Top of Data records

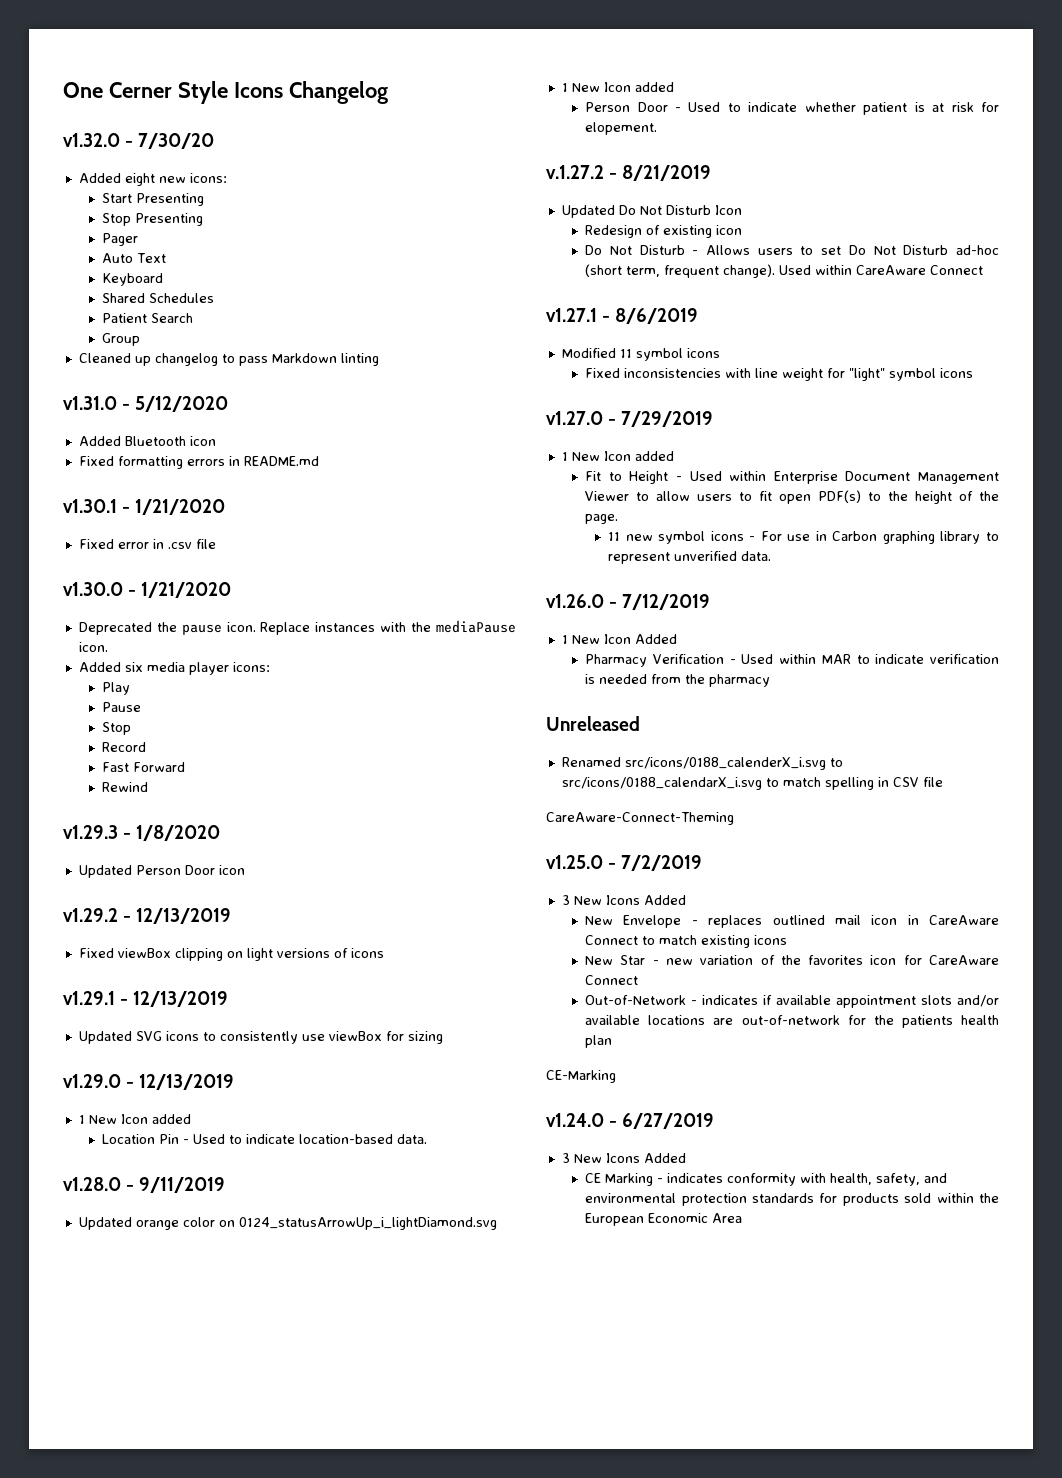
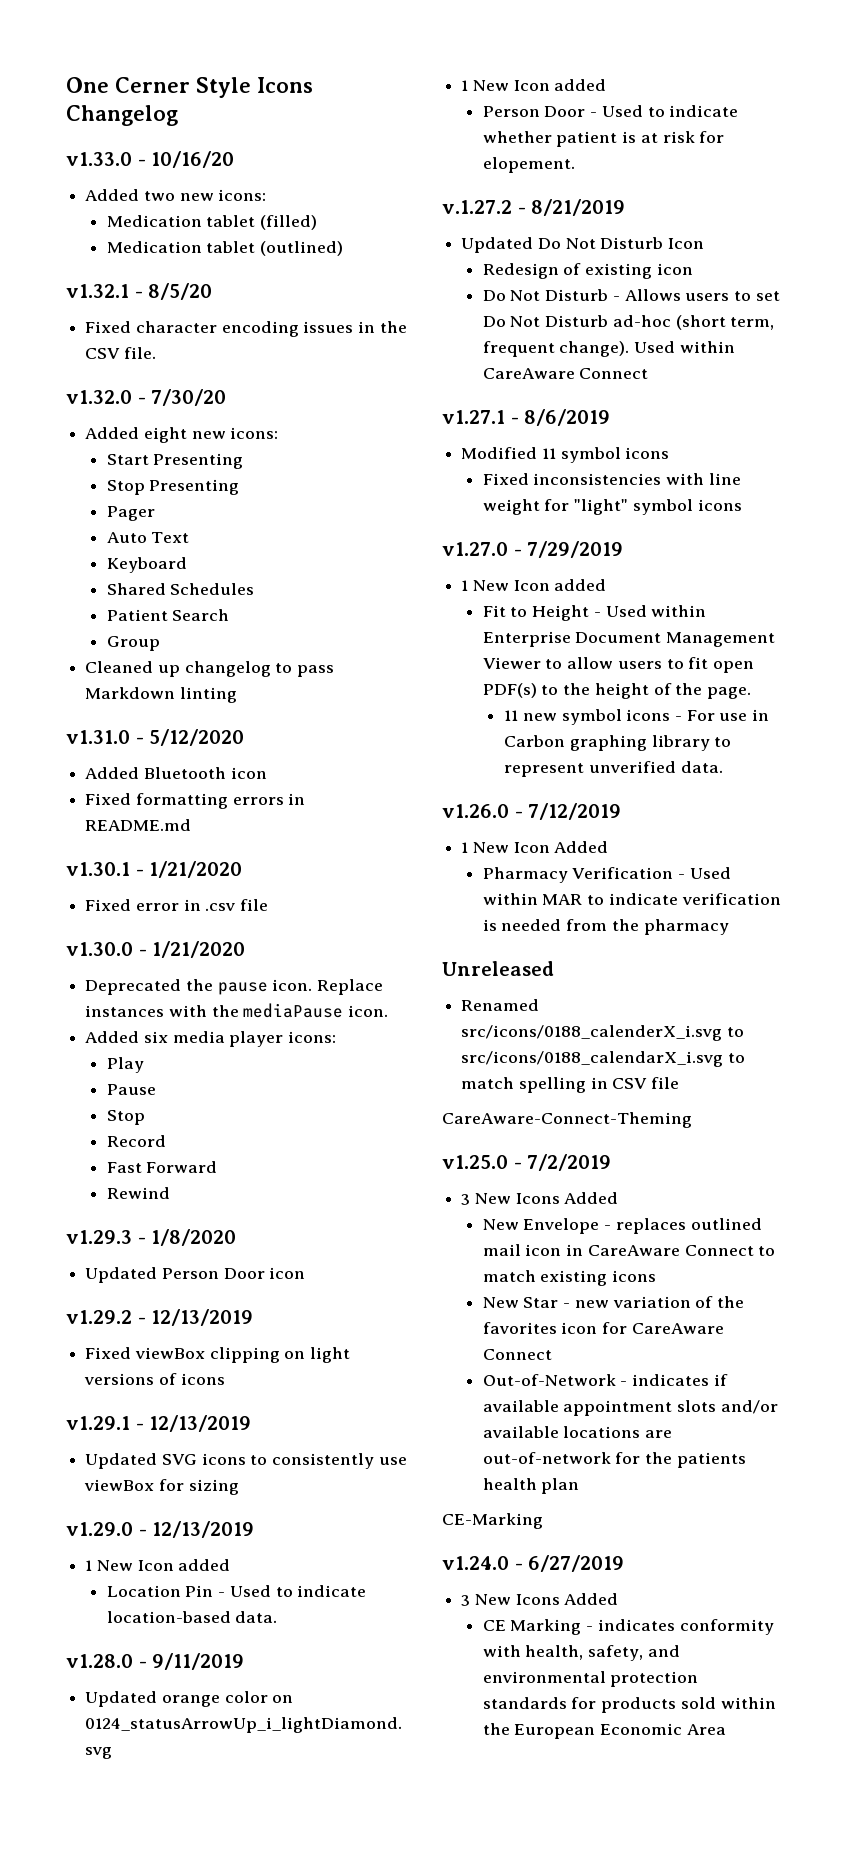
(388, 92) none -> [66,151,235,168] [85,189,267,201] [106,215,318,230] [106,241,344,256] [66,283,213,300] [85,321,407,337] [85,347,156,359] // v1.33.0 - 10/16/20 // Added two new icons: // Medication tablet (filled) // Medication tablet (outlined) // v1.32.1 - 8/5/20 // Fixed character encoding issues in the CSV file.

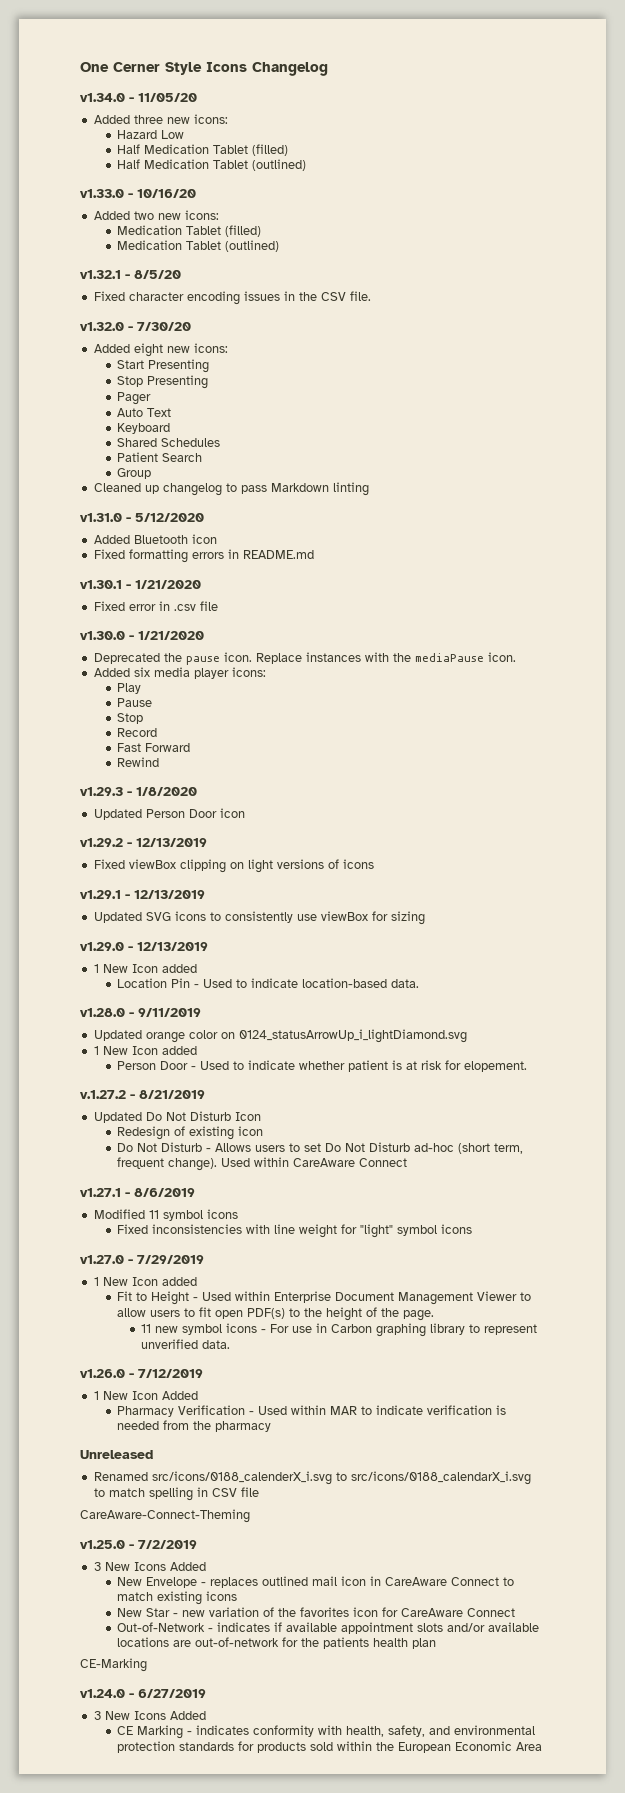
(178, 115) none -> [80,93,197,102] [93,114,228,124] [117,130,185,139] [117,144,289,156] [117,159,307,171] // v1.34.0 - 11/05/20 // Added three new icons: // Hazard Low // Half Medication Tablet (filled) // Half Medication Tablet (outlined)
[206,215,256,227] tablet -> [186,226,222,235] Tablet
[206,241,256,253] tablet -> [186,241,222,250] Tablet

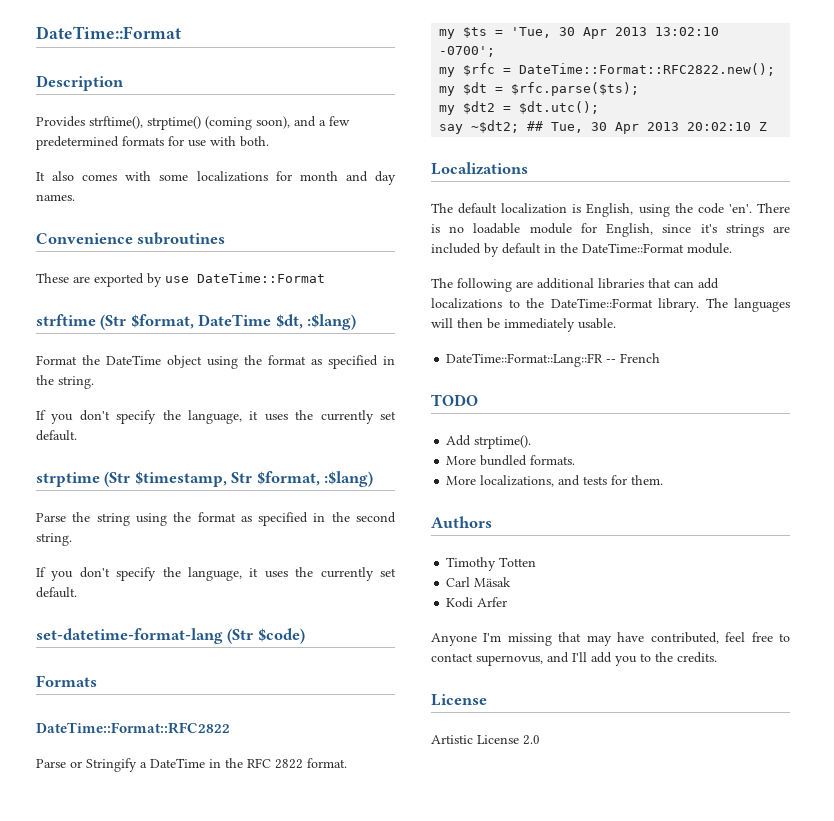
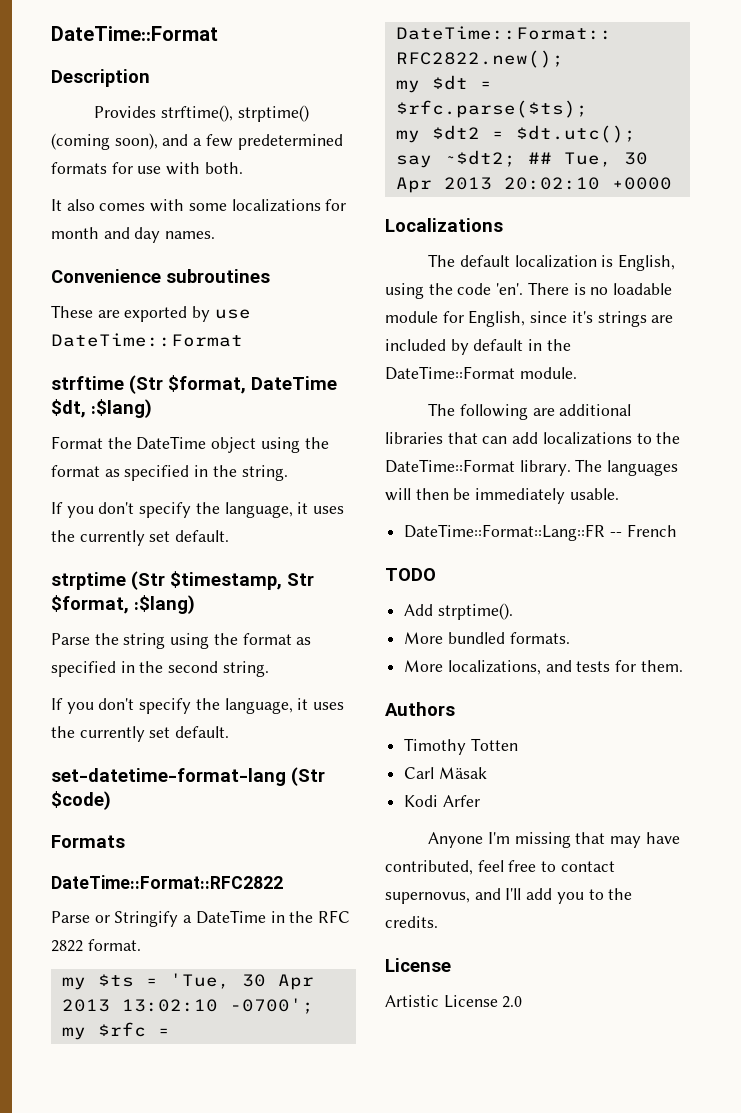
[759,122,768,131] Z -> [611,177,672,190] +0000

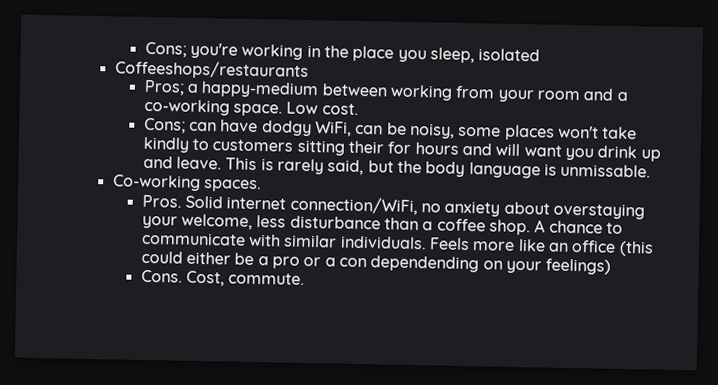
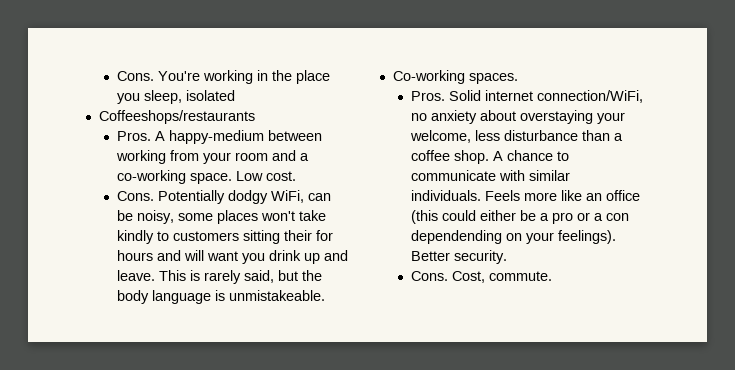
[144,41,239,59] Cons; you're -> [116,71,200,81] Cons. You're
[143,79,200,96] Pros; a -> [116,131,165,141] Pros. A
[143,117,259,134] Cons; can have -> [116,190,225,204] Cons. Potentially
[560,163,652,178] unmissable. -> [228,290,325,301] unmistakeable.
[545,258,612,275] feelings) -> [557,230,616,244] [410,250,507,264] feelings). Better security.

Bottom of Data records

Task directions: All of the entries above should be duplicated exactly, except for the pictures.

Reply to the exercise:
(388, 92) none -> [66,151,235,168] [85,189,267,201] [106,215,318,230] [106,241,344,256] [66,283,213,300] [85,321,407,337] [85,347,156,359] // v1.33.0 - 10/16/20 // Added two new icons: // Medication tablet (filled) // Medication tablet (outlined) // v1.32.1 - 8/5/20 // Fixed character encoding issues in the CSV file.

(178, 115) none -> [80,93,197,102] [93,114,228,124] [117,130,185,139] [117,144,289,156] [117,159,307,171] // v1.34.0 - 11/05/20 // Added three new icons: // Hazard Low // Half Medication Tablet (filled) // Half Medication Tablet (outlined)
[206,215,256,227] tablet -> [186,226,222,235] Tablet
[206,241,256,253] tablet -> [186,241,222,250] Tablet

[759,122,768,131] Z -> [611,177,672,190] +0000

[144,41,239,59] Cons; you're -> [116,71,200,81] Cons. You're
[143,79,200,96] Pros; a -> [116,131,165,141] Pros. A
[143,117,259,134] Cons; can have -> [116,190,225,204] Cons. Potentially
[560,163,652,178] unmissable. -> [228,290,325,301] unmistakeable.
[545,258,612,275] feelings) -> [557,230,616,244] [410,250,507,264] feelings). Better security.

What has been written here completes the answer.